Come si forma il ghiaccio
Il ghiaccio è costituito da cristalli frammisti a numerose impurità, che vanno da sali disciolti inglobati nel reticolo cristallino del ghiaccio, a particelle di detrito, polveri atmosferiche, frammenti di roccia o di suolo intrappolati, a minuscole bolle d’aria rimaste imprigionate nelle fasi di congelamento o di trasformazione della neve in ghiaccio. Lo studio di queste impurità ci permette di ricavare importanti informazioni sui processi di formazione e sul luogo di provenienza del ghiaccio e persino sulla composizione e sulla temperatura dell’atmosfera al momento della formazione.
La neve si trasforma
La formazione del ghiaccio di un ghiacciaio inizia con la deposizione di neve. La neve, con i suoi cristalli a stella o esagonali, contiene moltissima aria, e ha una densità bassissima (per questo vi sprofondiamo così facilmente, e sempre per questo la neve ha la capacità di assorbire moltissimo i suoni, così che un paesaggio innevato ci appare anche stranamente “silente”).
Non appena cade al suolo, la neve inizia una trasformazione che porta a modificare la forma e le dimensioni dei cristalli e a ridurre progressivamente il numero e le dimensioni dei vuoti, aumentando la densità. Questa trasformazione è molto nota agli sciatori, che ben conoscono la differenza tra sciare nella polverosa neve invernale o in quella primaverile, trasformata e granulosa!

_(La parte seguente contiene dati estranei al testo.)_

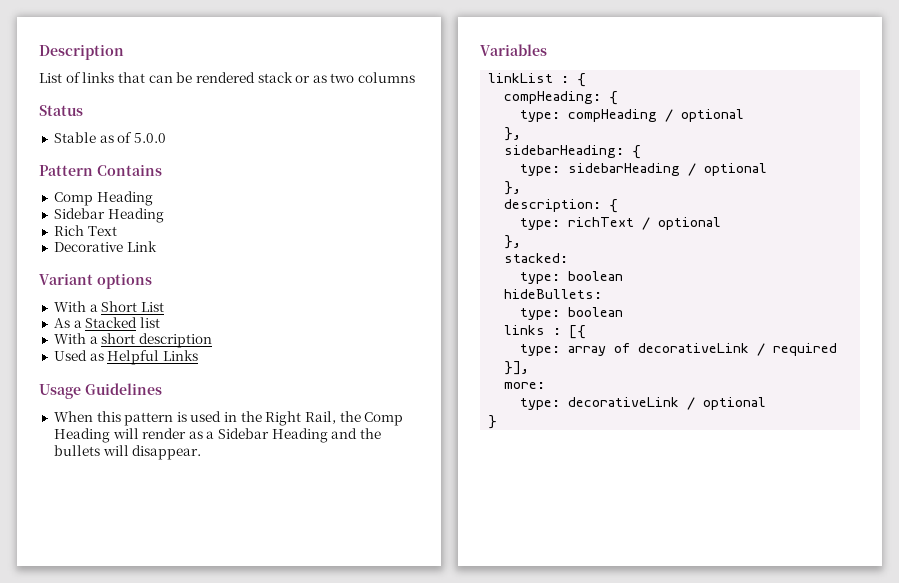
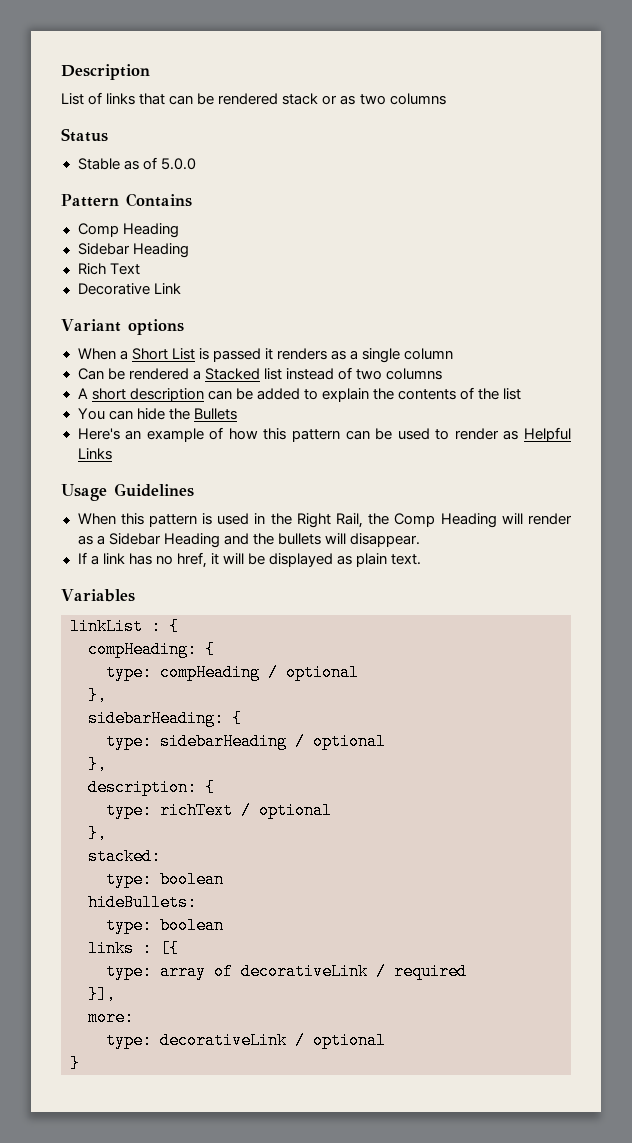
[53,301,86,312] With -> [77,348,116,360] When
[53,317,160,328] [53,333,212,348] [53,350,87,361] // As a Stacked list // With a short description // Used -> [198,348,454,363] [77,367,442,380] [77,387,522,402] [77,408,237,420] [77,427,499,442] is passed it renders as a single column // Can be rendered a Stacked list instead of two columns // A short description can be added to explain the contents of the list // You can hide the Bullets // Here's an example of how this pattern can be used to render
(202, 452) none -> [77,552,422,568] // If a link has no href, it will be displayed as plain text.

Il principale responsabile della trasformazione della neve è la fusione, che avvolge i singoli cristalli con una pellicola di acqua, fondendone le punte e dando loro una forma più arrotondata. Le variazioni di forma e la presenza di acqua negli interstizi tra i cristalli provocano una graduale riduzione dei vuoti tra i granuli, favorita anche dalla compattazione esercitata dal peso degli strati di neve superiori. Se si ha rigelo delle acque di fusione, le dimensioni dei pori diminuiscono ulteriormente e i cristalli più grandi si ingrandiscono a spese di quelli più piccoli, che scompaiono.
Le trasformazioni sono molto rapide quando la neve subisce diversi cicli di fusione e di rigelo, più lente se le temperature rimangono basse: in quest’ultimo caso le trasformazioni avvengono per sublimazione, processo che richiede tempi più lunghi (questo è il motivo per cui abbondanti nevicate in inverno possono dare un elevato pericolo di valanghe, poichè il permanere di basse temperature non permette la trasformazione e la stabilizzazione del manto nevoso).
La neve si trasforma così in una massa poco compatta di cristalli di ghiaccio arrotondati, che prende il nome di neve vecchia, o, più elegantemente, di nevato o Firn (termine tedesco) se permane per più di un anno. Il Firn è caratterizzato da una densità superiore a 0,54 e una porosità inferiore al 40%. La trasformazione di neve in Firn è tanto più rapida quanto maggiori sono i cicli di gelo e disgelo: circa 4 mesi sulle Ande, un anno sulle Alpi, 4 anni nell’Alaska meridionale, vent’anni in Groenlandia (dati da Smiraglia, 1992). Con l’età, le dimensioni dei granuli e la densità aumentano, e si riduce la porosità.
Il passaggio da Firn a ghiaccio di ghiacciaio avviene quando i vuoti presenti non sono più intercomunicanti: il ghiaccio diviene impermeabile e l’aria presente rimane intrappolata in bolle tra i cristalli. Quando la massa di ghiaccio inizia a fluire, le bolle d’aria vengono ulteriormente compresse, e la densità del ghiaccio sale fino a circa 0.91 g/cm3 (contro 1 dell’acqua). La trasformazione del Firn in ghiaccio è ancora più lenta, e dipende sempre dalle temperature.